• [Task details]
From the records below, copy out each line that has the word "none".

======== Records shown

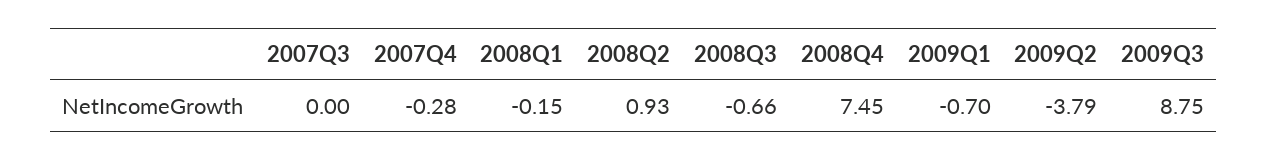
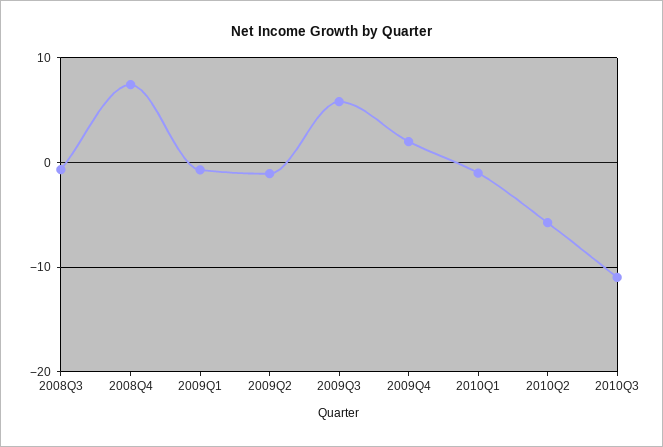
2007Q3: 0 -> none
2007Q4: -0.28 -> none
2008Q1: -0.15 -> none
2008Q2: 0.93 -> none
2009Q2: -3.79 -> -1
2009Q3: 8.75 -> 6
2009Q4: none -> 2
2010Q1: none -> -1
2010Q2: none -> -6
2010Q3: none -> -11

================

• [Answer to this exercise]
2007Q3: 0 -> none
2007Q4: -0.28 -> none
2008Q1: -0.15 -> none
2008Q2: 0.93 -> none
2009Q4: none -> 2
2010Q1: none -> -1
2010Q2: none -> -6
2010Q3: none -> -11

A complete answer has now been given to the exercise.